Conforme apresentado pelo economista Mário Telles, da CNI, este fundo de desenvolvimento seria de R$ 40 bilhões, que o secretário-adjunto de Fazenda diz ser “insuficiente” para compensar as perdas em arrecadação.
O secretário Jaime Verruck, da Semadesc (Secretaria de Estado de Meio Ambiente, Desenvolvimento, Ciência, Tecnologia e Inovação), deu um exemplo prático sobre as possíveis perdas, caso não tenham algumas exceções previstas pela reforma.
“Nós somos importadores de gás e tem um efeito direto em cima da nossa estrutura tributária. Quando fizeram a excepcionalidade da Zona Franca [de Manaus], na reforma anterior, nós conseguimos excepcionalizar o gás. Agora, se não excepcionalizar, nós temos uma queda, se o gasoduto rodar cheio, de R$ 1,2 bilhão por ano de ICMS. E isso não será restituído”, explicou Verruck.
Outro ponto é que o crescimento do Estado tem que ser aferido nesta garantia de reparação. “É um dos problemas mais sérios. Estamos crescendo em média 8% ao ano e a nossa arrecadação cresce em função desse crescimento econômico. Se congelarem e nivelar [os repasses], em três, quatro anos, não temos mais como sustentar o estado de Mato Grosso do Sul”, alerta Verruck.
“Nós já temos um histórico de não cumprimento, não recebemos praticamente nada da Lei Kandir, os mecanismos de compensação não foram adequados”, concluiu o chefe da Semadesc.
O ex-presidente da Assembleia Legislativa deputado Paulo Corrêa (PSDB) chamou de “embuste” a criação de uma agência para gerir os impostos que deixarão MS e serão arrecadados no estado destino. “Conversa fiada, não volta o dinheiro”, disparou. “Sabe o que é R$ 40 bilhões para nós? O que ficou devendo da Lei Kandir. Isso aí é conversa para boi dormir. Se deixar aprovar um negócio desse, nós somos muito manés”, finalizou.
O desembargador Alexandre Bastos, do Tribunal de Justiça de MS, seguiu a mesma linha crítica de Corrêa. “Trago uma provocação que considero fundamental.
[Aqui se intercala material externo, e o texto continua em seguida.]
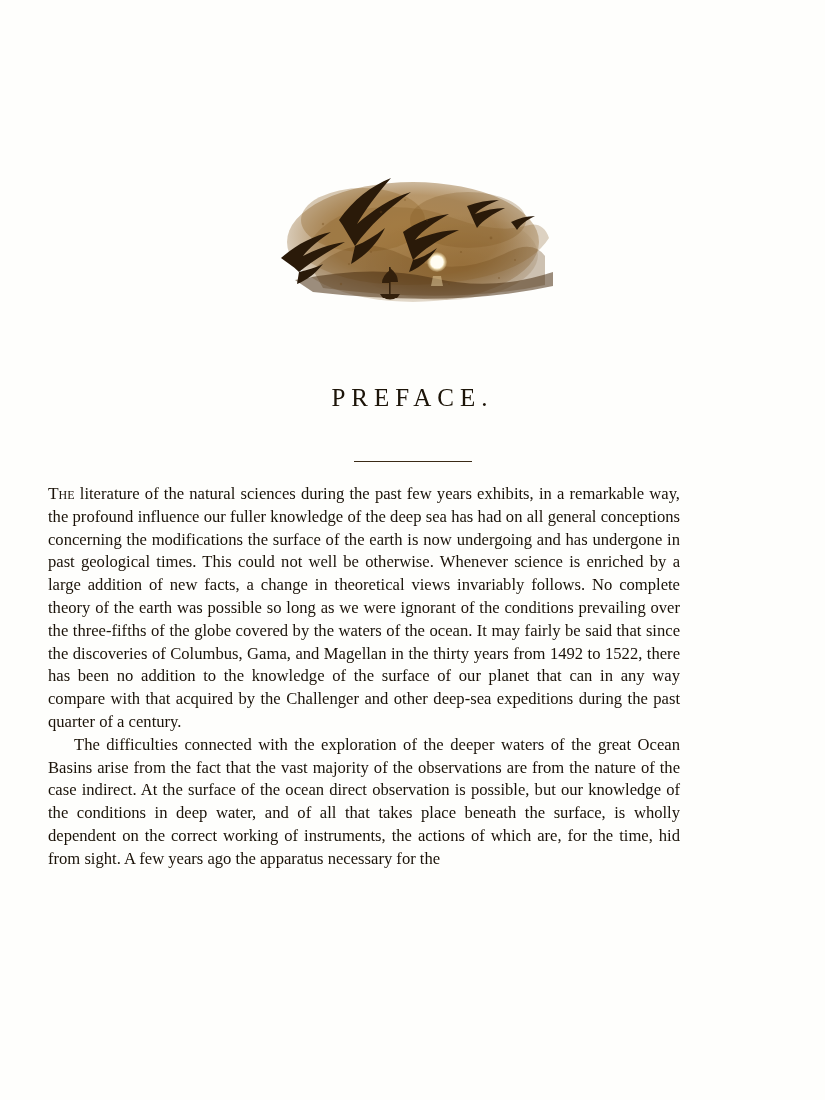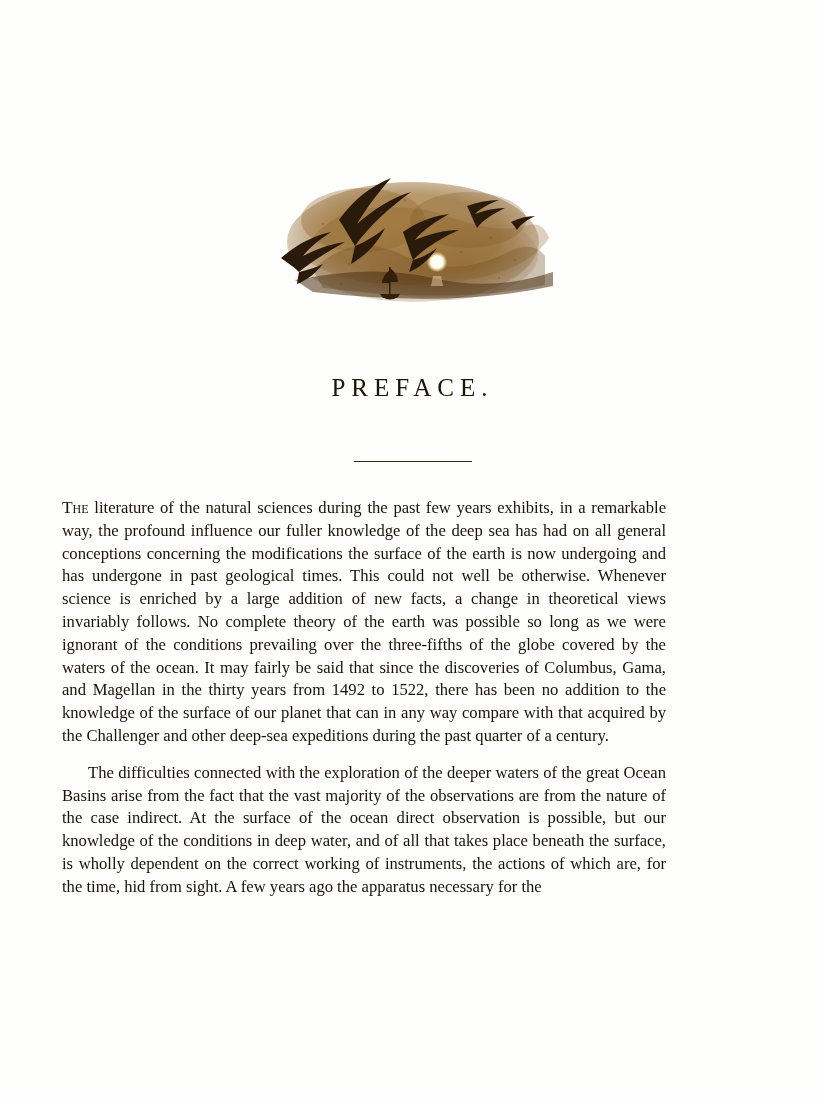--- a/index.html
+++ b/index.html
@@ -41,7 +41,7 @@
   .title {
     position: absolute;
     left: 0;
-    top: 374px;
+    top: 384px;
     width: 825px;
     text-align: center;
     font-size: 25px;

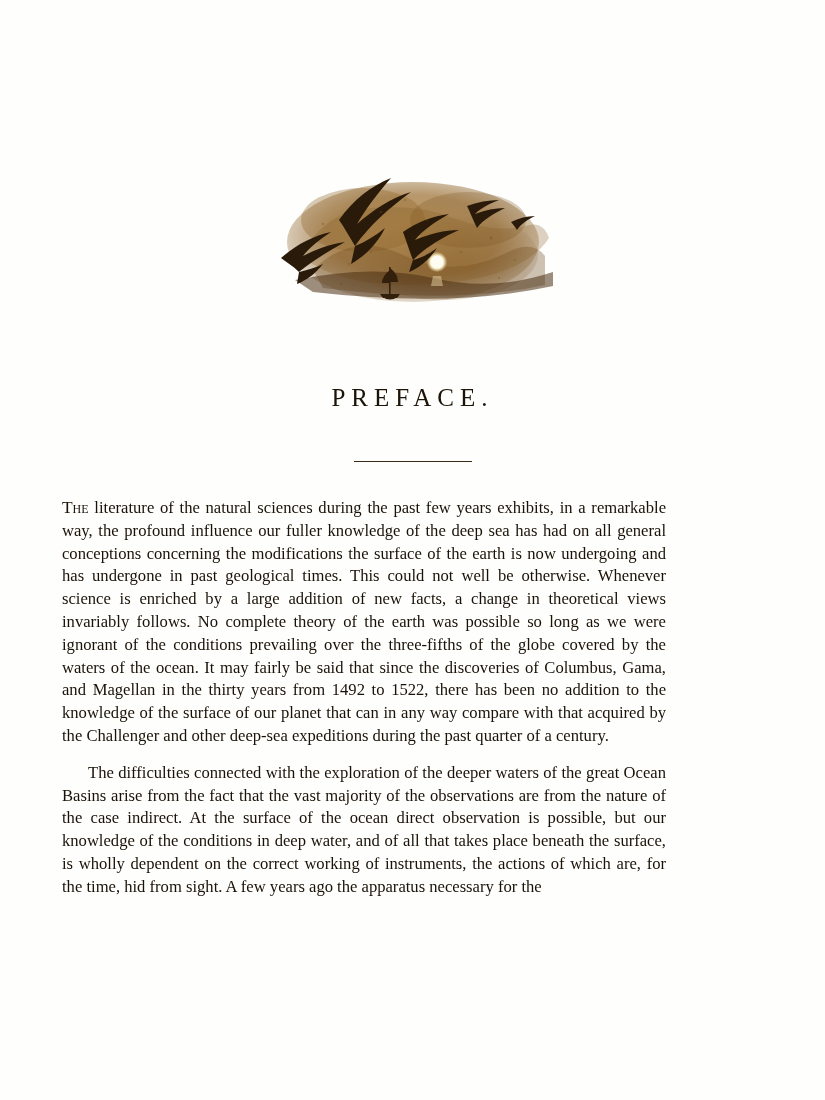--- a/index.html
+++ b/index.html
@@ -76,7 +76,7 @@
     color: #1a1208;
   }
   .body-text p {
-    margin: 14px;
+    margin: 0;
     font-family: Liberation Serif, serif;
   }
   .body-text p.indent {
Federalizar ICMS é tornar o Brasil em um estado nacional, não teremos mais uma federação. É isso o que a sociedade está querendo? Por que é disso que se trata”, indagou.
“Quando se fala na criação de um organismo nacional para gerenciar, olhando o histórico brasileiro, isso é uma piada. Se fosse assim, não existiria problema de restituição da Lei Kandir, porque quando criaram o gatilho e tiraram dos estados produtores a tributação dos produtos primários, o desenho era exatamente como este [da reforma]. Um fundo, um cálculo exato, a restituição, e terminou em um péssimo acordo para os estados”, relatou Bastos.
Ao fim do debate, foi lida a Carta de Campo Grande, que resume críticas preocupações dos participantes da audiência em 11 pontos de conclusão, entre os quais estão: combate à federalização tributária; garantias aos estados e municípios de repartição de receitas relativas ao Fundo Nacional a ser criado com a reforma; contraposição entre a pretensa simplificação do sistema tributário e a possibilidade de perda de receita do Estado e municípios e da autonomia legislativa econômica; regra de transição com prazo insuficiente e falta de clareza; aumento da sonegação e “pejotização” (contratação por empresas de pessoas jurídicas e não de empregados formais) no setor de serviços.